Problem requirements: Please write out the line containing "[24,98,151,112] focuses on" and each line after it through the end of the data, exactly, and nothing else.
Source data: Begin
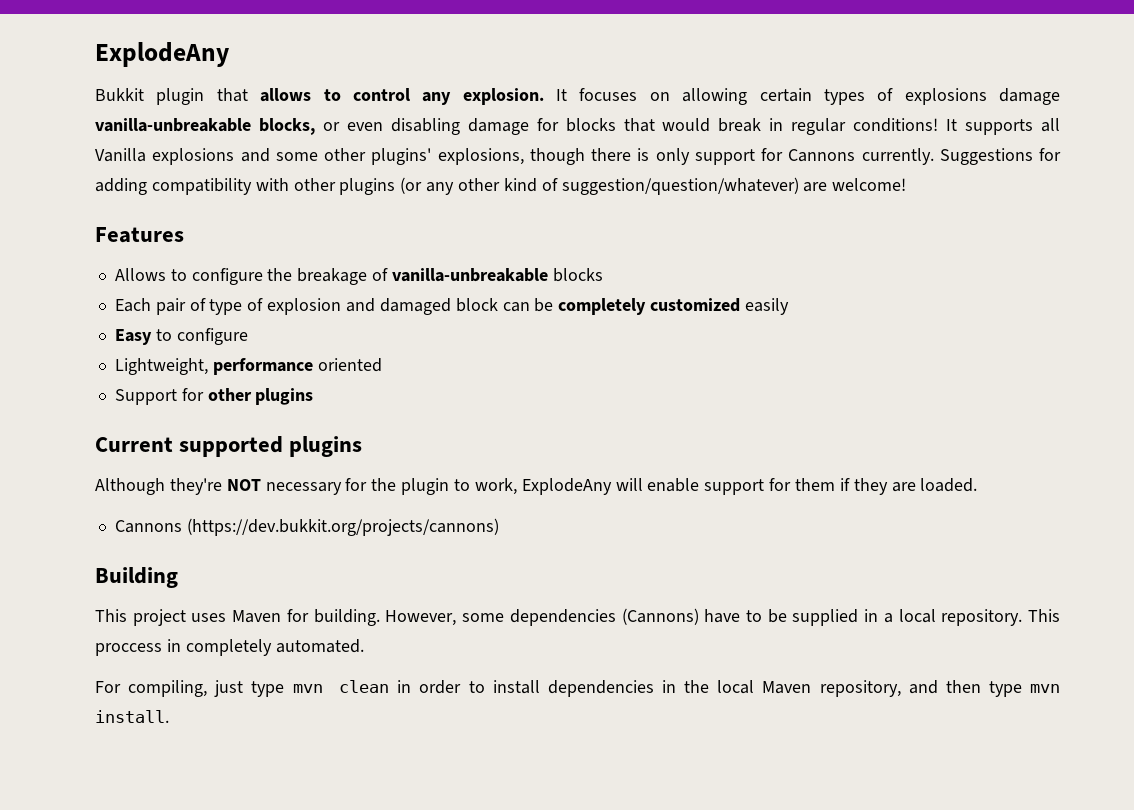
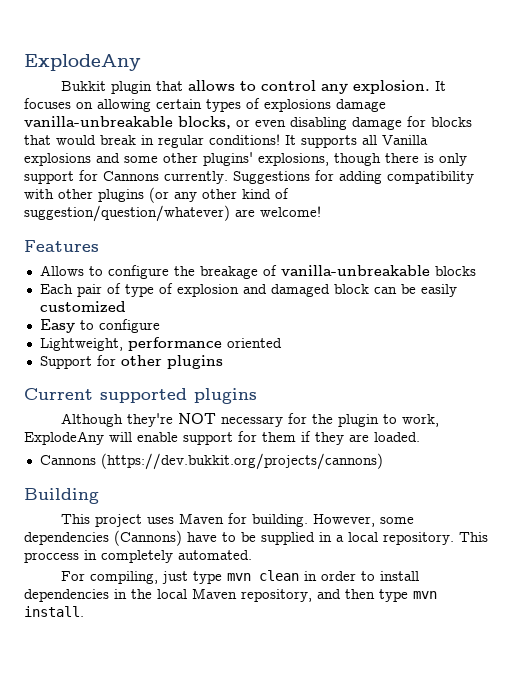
[558,298,647,315] completely -> [420,284,457,297] easily
[744,298,789,315] easily -> (126, 307) none

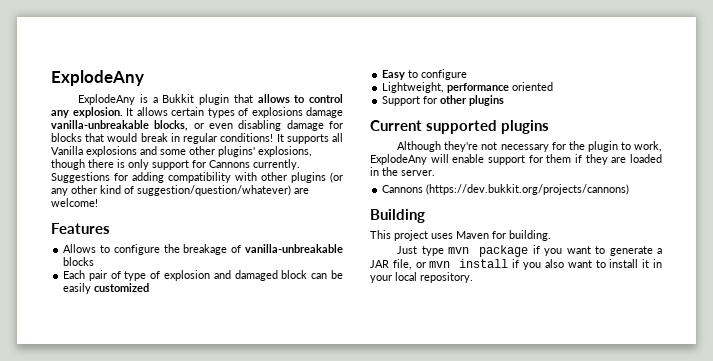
(141, 62) none -> [78,94,158,105] ExplodeAny is a
[24,98,151,112] focuses on allowing -> [136,107,168,116] allows
[177,413,216,424] NOT -> [481,142,498,150] not
[374,432,420,442] loaded. -> [630,154,662,163] [370,167,435,176] loaded in the server.
[312,514,414,527] [24,530,488,546] [24,550,252,563] [60,570,419,584] [24,588,437,602] [24,606,84,617] However, some dependencies (Cannons) have to be supplied in a local repository. This proccess in completely automated. // For compiling, just type mvn clean in order to install dependencies in the local Maven repository, and then type mvn install. -> [397,245,662,257] [370,259,662,270] [370,272,473,283] // Just type mvn package if you want to generate a JAR file, or mvn install if you also want to install it in your local repository.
Source data: End
Finished exercise:
[24,98,151,112] focuses on allowing -> [136,107,168,116] allows
[177,413,216,424] NOT -> [481,142,498,150] not
[374,432,420,442] loaded. -> [630,154,662,163] [370,167,435,176] loaded in the server.
[312,514,414,527] [24,530,488,546] [24,550,252,563] [60,570,419,584] [24,588,437,602] [24,606,84,617] However, some dependencies (Cannons) have to be supplied in a local repository. This proccess in completely automated. // For compiling, just type mvn clean in order to install dependencies in the local Maven repository, and then type mvn install. -> [397,245,662,257] [370,259,662,270] [370,272,473,283] // Just type mvn package if you want to generate a JAR file, or mvn install if you also want to install it in your local repository.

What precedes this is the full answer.